#OPINIÓN Del Guaire al Turbio: Cánones de belleza #5Ago

Alicia Álamo Bartolomé | Ilustración: Victoria Peña |

De este lado del Atlántico, hemos heredado una civilización que nació del otro lado. Europeos nos descubrieron, colonizaron y evangelizaron, así, nosotros llevamos la impronta de la cultura occidental judeo-cristiana. Duélale a quien le duela, no podemos borrar la historia por decreto, ni siquiera por acciones violentas: allí está. ¿Qué la colonización de América fue un choque de culturas y costó sangre y lágrimas? Cierto, como todo parto que trae al mundo un criatura nueva: el ser iberoamericano. Yo siento orgullo de serlo y digo iberoamericano y no americano en general, porque en la cultura de gran parte del norte del continente la huella, más o menos imperante, es la sajona. Siendo todos americanos, hijos de la hazaña de Cristóbal Colón, somos distintos.

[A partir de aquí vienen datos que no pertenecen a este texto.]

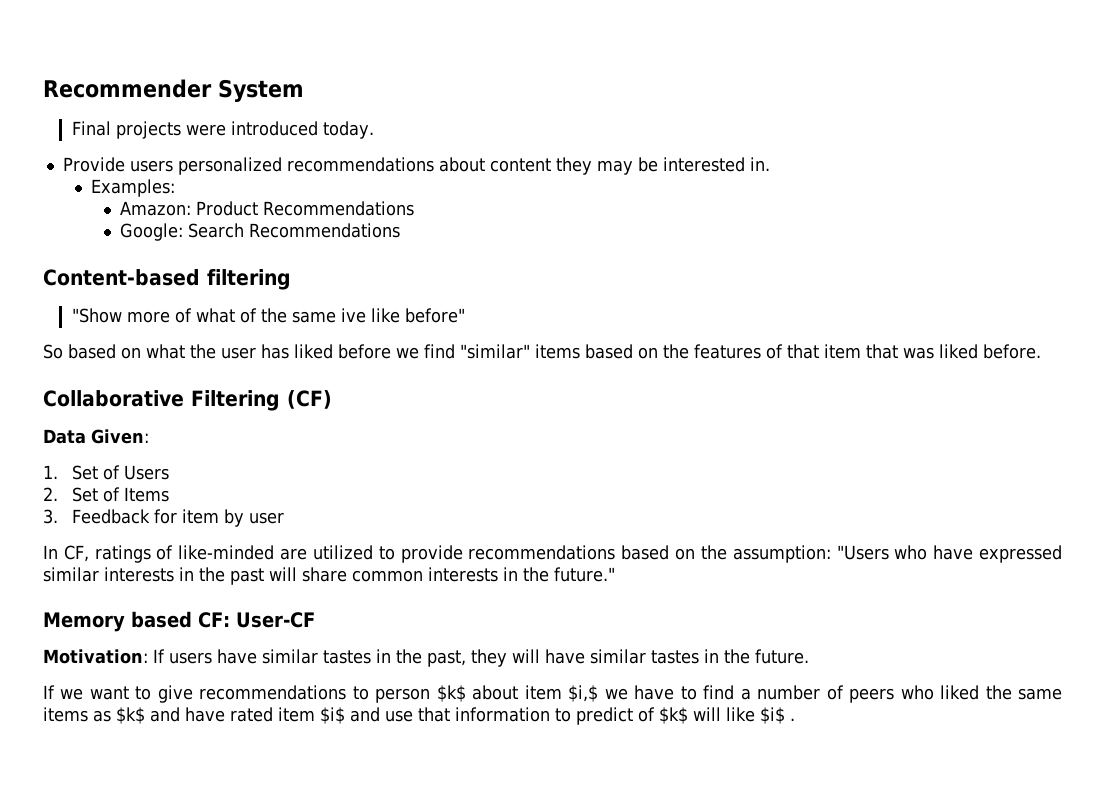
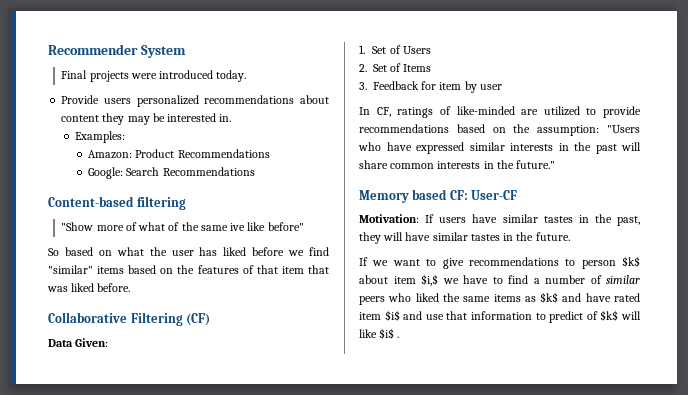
- If we want to give recommendations to person $k$ about item $i,$ we have to find a number of peers who liked the same items as $k$ and have rated item $i$ and use that information to predict of $k$ will like $i$ .
+ If we want to give recommendations to person $k$ about item $i,$ we have to find a number of similar peers who liked the same items as $k$ and have rated item $i$ and use that information to predict of $k$ will like $i$ .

Y doy gracias de que sea así, porque allí donde España puso su planta, puso también su alma, hizo de la tierra conquistada su esposa, no su concubina, como lo hicieron otras naciones europeas, sobre todo en África y Asia. Es la tragedia de los franceses nacidos en África y Asia, patrias que amaban; los botaron de sus propios países como extraños, se quedaron sin nada, porque en su metrópolis tampoco fueron bienvenidos. Más inteligentes los ingleses, salieron de sus colonias tan ingleses como habían venido. Nunca les faltó el té a las 5 pm.

Sin embargo, el tema principal de este artículo no es mi comentario al final del párrafo anterior, que ya de por sí sería otro asunto a tratar, quiero referirme a lo que hemos heredado de esa cultura europea, sobre todo en  referente al concepto de belleza humana. Esto es más importante de lo que se cree, porque nos rigen esos patrones que han establecido los concursos de belleza tanto femeninos como masculinos, el cine, el arte, los divos del espectáculo. Bellas son las mujeres parecidas a la muñeca Barbie o a las estrellas cinematográficas, símbolos de la sexualidad y las modelos. Guapos y buenos mozos son los galanes de la pantalla, de la farándula, los que exhiben la moda masculina. Todos blancos. Si aparece por allí, en estos medios, un belleza negra o asiática, incluso digna de ser tomada en cuenta para concursos, es porque en su negritud o amarillez de ojos oblicuos, tiene rasgos “más finos“ de la raza blanca: una Naomi Campbell, un Sidney Poitier, Lucy Liu o Bruce Lee.

Me pregunto: ¿cuáles son los cánones de belleza en el centro de la negritud en África o de la amarillez en China, Japón o Corea? Me imagino que una auténtica belleza africana debe tener nariz ancha con ventanas dilatadas, labios muy carnosos, pelo chicharrón y una piel negra que azulea; a los admiradores de esta beldad les debe parecer espantoso de los blancos ese color de rana, pelo liso y desteñido, nariz larga y sobresaliente. Y en el corazón de China o Japón el canon de belleza debe ser alguien de talla menuda, piel pálida, breve nariz, pelo liso y oscuro. Una de las cosas que debe sorprender y chocar más a africanos y asiáticos es el tamaño de las narices occidentales -quién sabe si los ojos abiertos, redondos y saltones-, se preguntarán: ¿qué hacen con ellas cuando se dan un beso?

Estoy influenciada por los cánones de belleza occidentales, por supuesto. A mí los negros, en general, me parecen muy feos, a pesar de cuya sangre corre muy cercana en mis venas, aunque yo salí blanca. ¡Pero qué buenos deportistas son! Ahora, la fealdad que veo, por lo dicho antes, es subjetiva, no es para discriminar, ni despreciar, ni odiar. Ese negro, que si me sale de noche me espanta, ¡es mi queridísimo hermano, tan hijo de Dios como yo! ¿Y qué tal los pelirrojos pecosos pelo chicha? ¿Y los catires de cejas blancas, con piel de renacuajo que encandila  -parecidos a Donald Trump- que se encuentran en la parte nórdica tanto de Europa como América? Son bien feos ¡vaya si lo son!, también me espantan, pero, a pesar de su blancura repugnante, los quiero porque son mis hermanos en Dios.

¡Corazones abiertos, ciudadanos del mundo!  No hay razas, ni colores, ni bellezas, ni fealdades, ni discriminados por razón alguna, sólo hay hermanos de la especie hombre, unidos a todos los reinos de la naturaleza para hacer grande y acogedora a nuestra Madre Tierra. Acabemos con todos los fanatismo, hasta los deportivos; saltémonos los rígidos cánones de costumbres, modos o belleza y en nuestro planeta reinará la armonía.